TASK -> Reproduce the listing below exactly, except for its pictures.

Segment Open

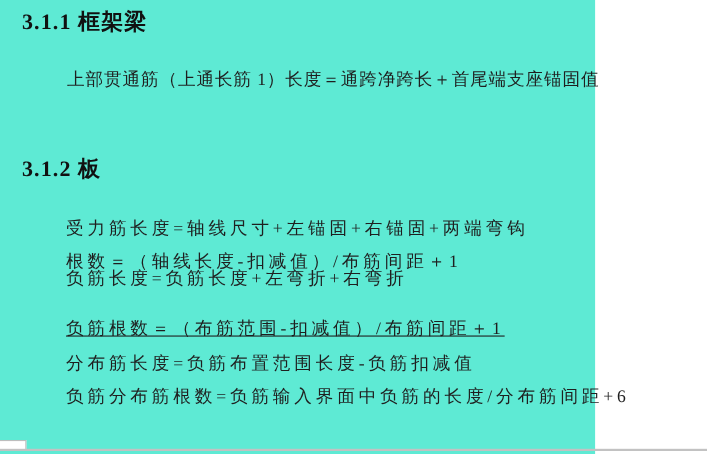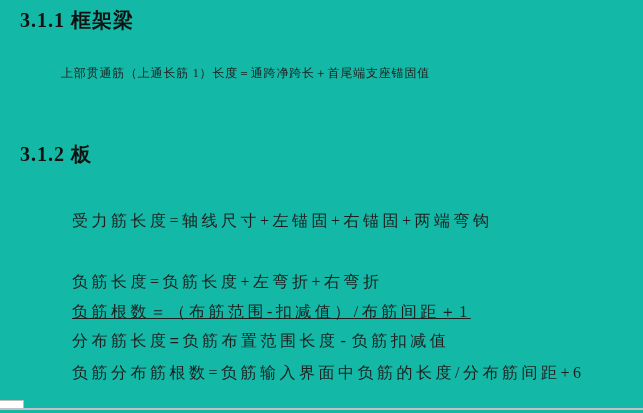--- a/index.html
+++ b/index.html
@@ -16,9 +16,9 @@
     }
     .page {
       position: relative;
-      width: 643px;
+      width: 541px;
       height: 413px;
-      background: #14b8a6;
+      background: #5eead4;
     }
     .heading {
       position: absolute;

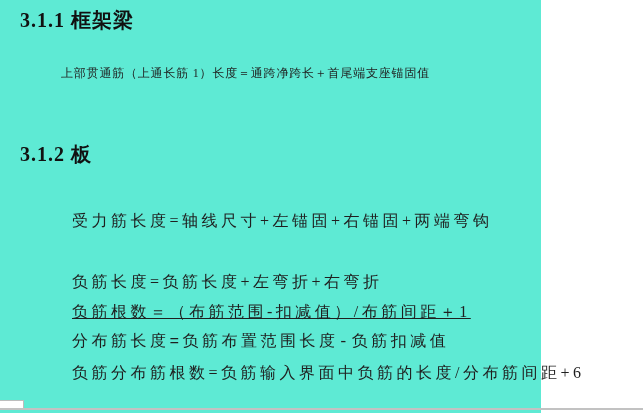--- a/index.html
+++ b/index.html
@@ -35,7 +35,7 @@
       position: absolute;
       left: 61px;
       margin: 0;
-      font-size: 12px;
+      font-size: 16px;
       letter-spacing: 0.8px;
       white-space: nowrap;
       line-height: 20px;

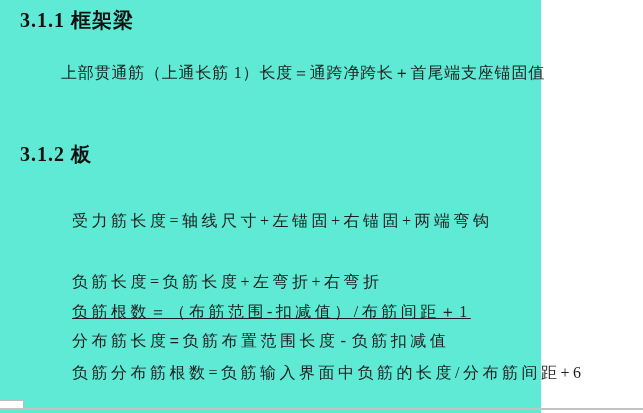--- a/index.html
+++ b/index.html
@@ -44,7 +44,7 @@
     .para-b {
       position: absolute;
       left: 60px;
-      margin: 12px;
+      margin: 0;
       font-size: 16px;
       letter-spacing: 3.5px;
       white-space: nowrap;

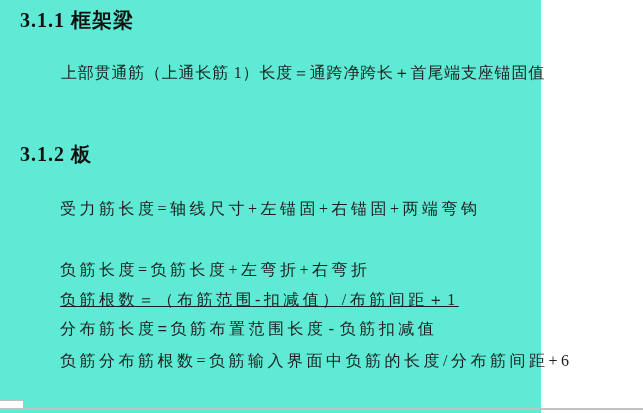--- a/index.html
+++ b/index.html
@@ -94,6 +94,7 @@
 
   <p id="p3" class="para-b">受力筋长度=轴线尺寸+左锚固+右锚固+两端弯钩</p>
 
+  <p id="p4" class="para-b">根数＝（轴线长度-扣减值）/布筋间距＋1</p>
 
   <p id="p5" class="para-b">负筋长度=负筋长度+左弯折+右弯折</p>
 

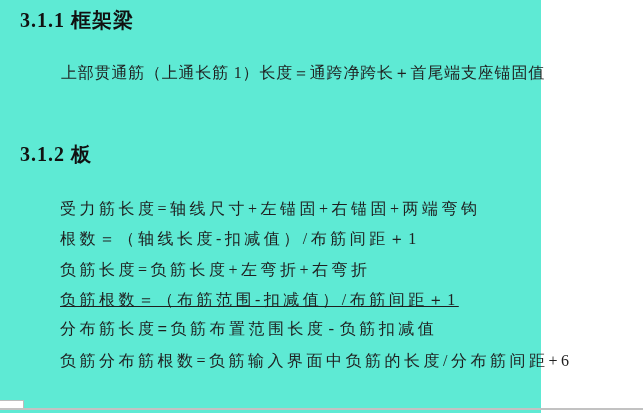--- a/index.html
+++ b/index.html
@@ -57,7 +57,7 @@
     #h2 { top: 142px; }
     #p3 { top: 199px; }
     #p4 { top: 229px; }
-    #p5 { top: 260px; }
+    #p5 { top: 244px; }
     #p6 { top: 290px; text-decoration: underline; }
     #p7 { top: 321px; font-family: Liberation Mono, monospace; }
     #p8 { top: 351px; }

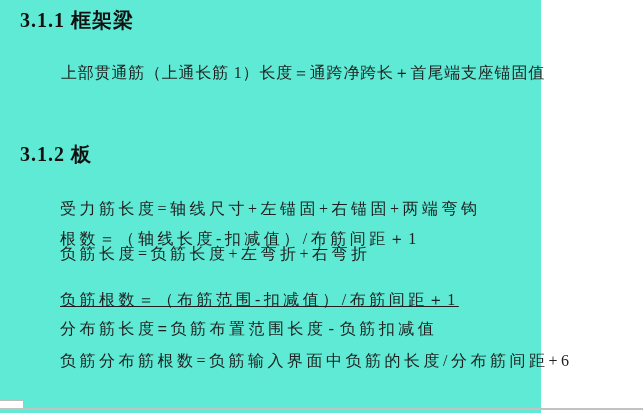--- a/index.html
+++ b/index.html
@@ -59,7 +59,7 @@
     #p4 { top: 229px; }
     #p5 { top: 244px; }
     #p6 { top: 290px; text-decoration: underline; }
-    #p7 { top: 321px; font-family: Liberation Mono, monospace; }
+    #p7 { top: 321px; }
     #p8 { top: 351px; }
     .table-corner-cell {
       position: absolute;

Segment Closed

TASK ANSWER ->
--- a/index.html
+++ b/index.html
@@ -16,9 +16,9 @@
     }
     .page {
       position: relative;
-      width: 643px;
+      width: 541px;
       height: 413px;
-      background: #14b8a6;
+      background: #5eead4;
     }
     .heading {
       position: absolute;

--- a/index.html
+++ b/index.html
@@ -35,7 +35,7 @@
       position: absolute;
       left: 61px;
       margin: 0;
-      font-size: 12px;
+      font-size: 16px;
       letter-spacing: 0.8px;
       white-space: nowrap;
       line-height: 20px;

--- a/index.html
+++ b/index.html
@@ -44,7 +44,7 @@
     .para-b {
       position: absolute;
       left: 60px;
-      margin: 12px;
+      margin: 0;
       font-size: 16px;
       letter-spacing: 3.5px;
       white-space: nowrap;

--- a/index.html
+++ b/index.html
@@ -94,6 +94,7 @@
 
   <p id="p3" class="para-b">受力筋长度=轴线尺寸+左锚固+右锚固+两端弯钩</p>
 
+  <p id="p4" class="para-b">根数＝（轴线长度-扣减值）/布筋间距＋1</p>
 
   <p id="p5" class="para-b">负筋长度=负筋长度+左弯折+右弯折</p>
 

--- a/index.html
+++ b/index.html
@@ -57,7 +57,7 @@
     #h2 { top: 142px; }
     #p3 { top: 199px; }
     #p4 { top: 229px; }
-    #p5 { top: 260px; }
+    #p5 { top: 244px; }
     #p6 { top: 290px; text-decoration: underline; }
     #p7 { top: 321px; font-family: Liberation Mono, monospace; }
     #p8 { top: 351px; }

--- a/index.html
+++ b/index.html
@@ -59,7 +59,7 @@
     #p4 { top: 229px; }
     #p5 { top: 244px; }
     #p6 { top: 290px; text-decoration: underline; }
-    #p7 { top: 321px; font-family: Liberation Mono, monospace; }
+    #p7 { top: 321px; }
     #p8 { top: 351px; }
     .table-corner-cell {
       position: absolute;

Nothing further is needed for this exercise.